Let me know what works!


----------



## Katja (Jan 24, 2007)

*Have you tried a gentle facial exfoliation?  That should help with any DEAD skin cells...

I exfoliate my face once a week with Body Shop's Tea Tree oil facial scrub, but there are plenty of products out on the market. hth. 
	

	
	
		
		

		
			



*


----------



## thatcamgirl (Jan 24, 2007)

I used to have this problem as well, then I started rubbing EVOO on my face every night and believe me, I no longer suffer from 'FLAKEYONLYWHENYOUPUTMAKEUPON' face.


----------



## quinntastic (Jan 24, 2007)

Quote:

   Originally Posted by *Katja* 

 
_*Have you tried a gentle facial exfoliation?  That should help with any DEAD skin cells...

I exfoliate my face once a week with Body Shop's Tea Tree oil facial scrub, but there are plenty of products out on the market. hth. 
	

	
	
		
		

		
		
	


	


*_

 
Agreed.  Your makeup will stay on better if you exfoliate that dry upper layer of your epidermis.  I like Modern Friction (to be used no more than 3 times a week) or Never a Dull Moment from Origins.  If necessaty, use a liquid toner to replenish some of your dryness and think about getting a different moisturizer for that area if exfoliating doesn't work.


----------



## thestarsfall (Jan 24, 2007)

I exfoliate in the shower and I every other night or so use the oil cleaning method with EVOO and then slap on my nightcream and put vaseline on places....

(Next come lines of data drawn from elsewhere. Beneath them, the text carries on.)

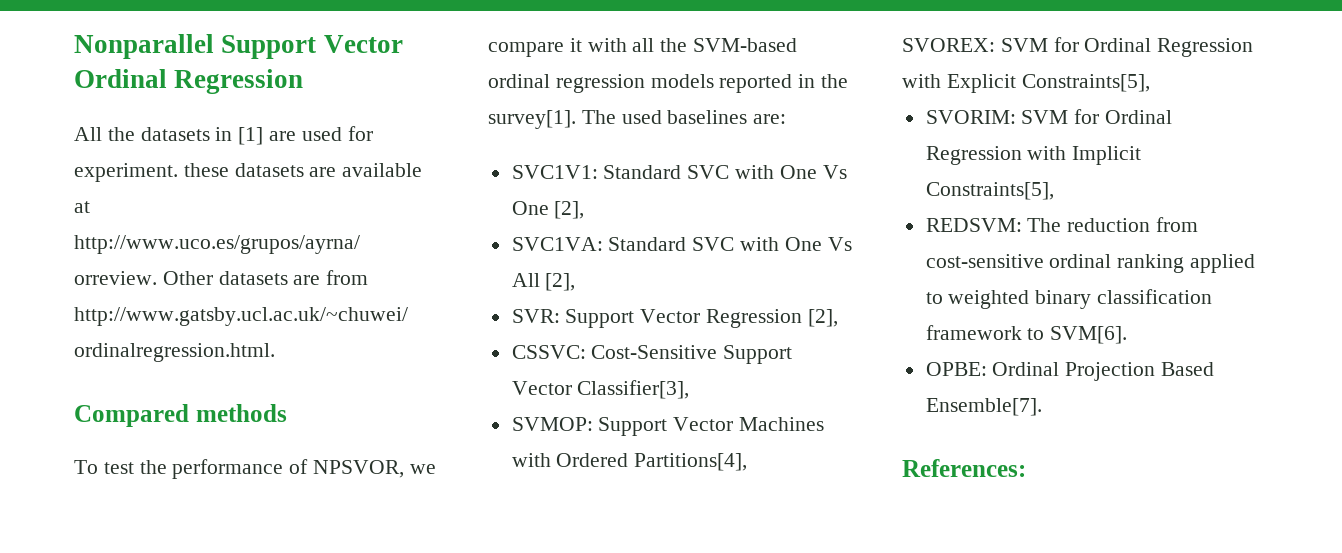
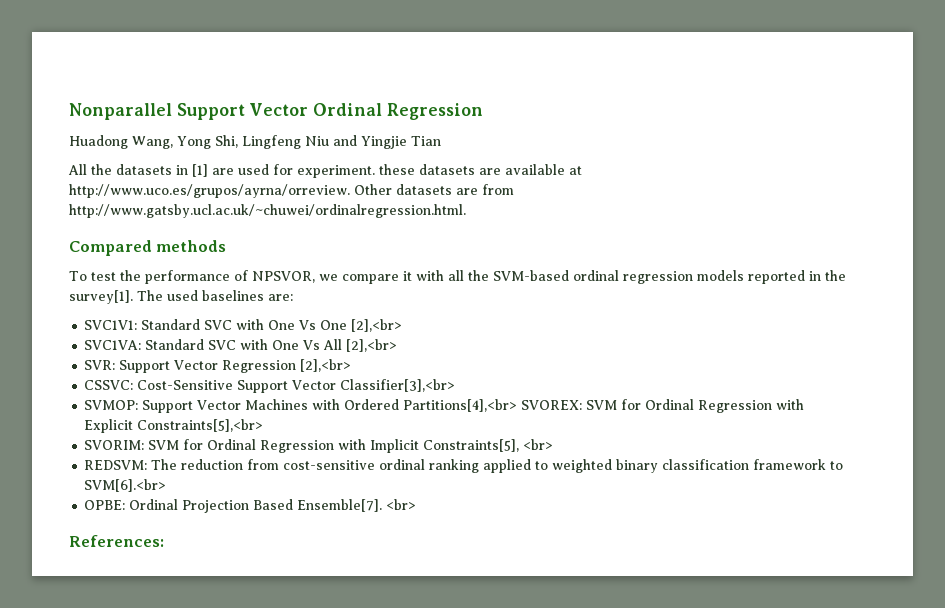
(304, 81) none -> [69,135,441,149] // Huadong Wang, Yong Shi, Lingfeng Niu and Yingjie Tian
[554,201,585,219] [2], -> [351,319,403,332] [2],<br>
[545,273,576,291] [2], -> [346,339,398,352] [2],<br>
[807,309,838,327] [2], -> [300,359,352,372] [2],<br>
[577,380,690,399] Classifier[3], -> [340,379,456,392] Classifier[3],<br>
[634,453,748,471] Partitions[4], // -> [403,399,518,412] Partitions[4],<br>
[1021,74,1150,92] Constraints[5], -> [137,419,264,432] Constraints[5],<br>
(1054, 191) none -> [523,439,554,450] <br>
[1050,326,1128,344] SVM[6]. -> [84,479,167,492] SVM[6].<br>
(1042, 407) none -> [386,499,417,510] <br>

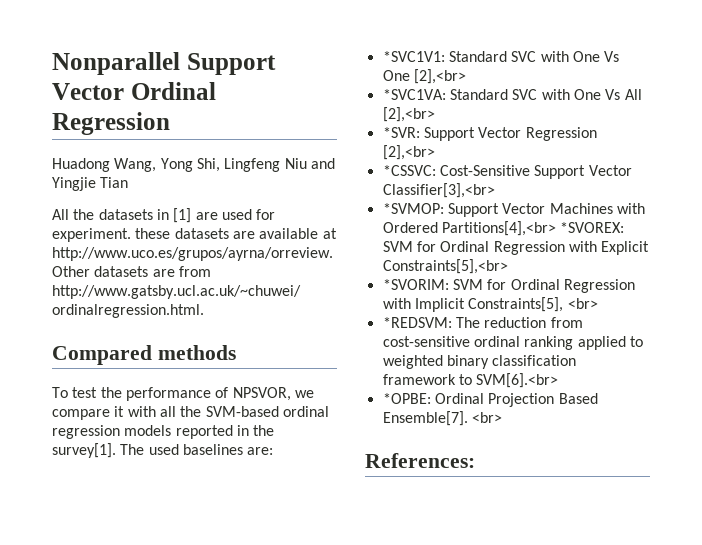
[84,320,138,330] SVC1V1: -> [382,51,445,62] *SVC1V1:
[84,340,142,350] SVC1VA: -> [382,89,446,100] *SVC1VA:
[84,360,116,370] SVR: -> [382,127,420,138] *SVR:
[84,380,134,390] CSSVC: -> [382,165,436,176] *CSSVC:
[84,400,139,410] SVMOP: -> [382,203,444,214] *SVMOP:
[521,400,583,410] SVOREX: -> [560,222,625,233] *SVOREX:
[84,440,145,450] SVORIM: -> [382,279,449,290] *SVORIM:
[84,460,148,470] REDSVM: -> [382,317,452,328] *REDSVM:
[84,500,126,510] OPBE: -> [382,393,431,404] *OPBE:

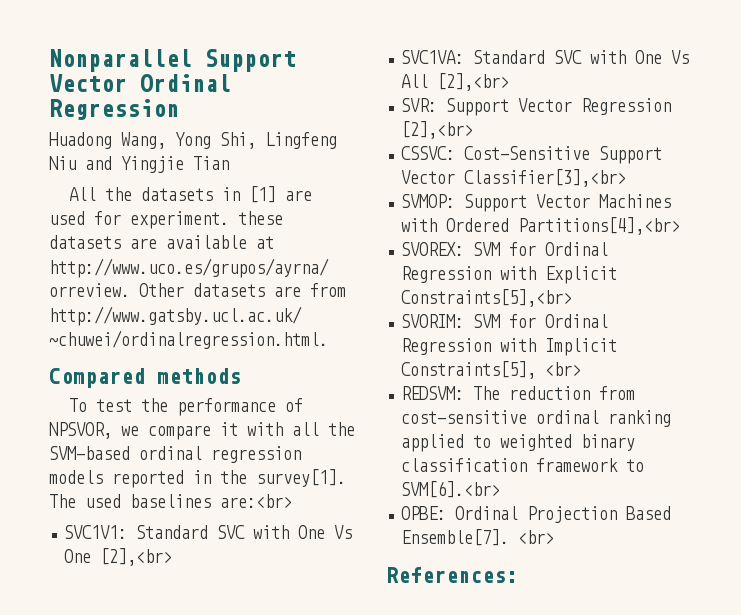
[247,447,274,455] [382,51,445,62] are: // *SVC1V1: -> [220,494,292,508] [64,525,128,539] are:<br> // SVC1V1:
[382,89,446,100] *SVC1VA: -> [401,50,465,64] SVC1VA:
[382,127,420,138] *SVR: -> [401,98,438,112] SVR:
[382,165,436,176] *CSSVC: -> [401,146,456,160] CSSVC:
[382,203,444,214] *SVMOP: -> [401,194,456,208] SVMOP:
[560,222,625,233] *SVOREX: -> [401,242,465,256] // SVOREX:
[382,279,449,290] *SVORIM: -> [401,314,465,328] SVORIM:
[382,317,452,328] *REDSVM: -> [401,386,465,400] REDSVM:
[382,393,431,404] *OPBE: -> [401,506,447,520] OPBE:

I shall try the ubermoisturizer dealio before the foundation...


----------



## MacMonster (Jan 25, 2007)

what the heck is evoo?? haha sometimes the stuff said on this forum woosh over my head. 

I actually do have dry skin around my nose. I exfoliate to death and slap vaseline on there and it works for a few hours and then the next day same thing needs to be done!


----------



## thestarsfall (Jan 25, 2007)

evoo = extra virgin olive oil


----------



## Bernadette (Jan 26, 2007)

I suggest a foundation primer. Smashbox is the best in my opinion. I use it even though I rarely use foundation. It gives your skin a nice healthy glow, seals in the products you want like moisturizer and acts as a barrier against things in the air that you don't want.


----------



## MacMonster (Jan 26, 2007)

Quote:

   Originally Posted by *thestarsfall* 

 
_evoo = extra virgin olive oil





_

 

Ooooh, thanks!


----------



## mbee (Jan 26, 2007)

I used to have the same problem.. I exfoliate and after I wash my face I put Aquaphor on the problem areas.  It helped me out


----------



## faerie_bel (Jan 27, 2007)

I have an oily t-zone and also flake badly. I think I have seborrheic dermatitis.... 
	

	
	
		
		

		
		
	


	




 Anyway. What works for me is oil cleansing. I use Grapeseed oil because EVOO breaks me out. 
	

	
	
		
		

		
		
	


	




 Apply the oil to a dry face at night time. Massage it into skin. The first few times you do this, take your time with the massaging - you will see/feel flakes come away from your skin. (It's so awesome!) Follow with a gentle foaming cleanser to remove the oil. Moisturise as usual - you may want to use something lighter than normal. 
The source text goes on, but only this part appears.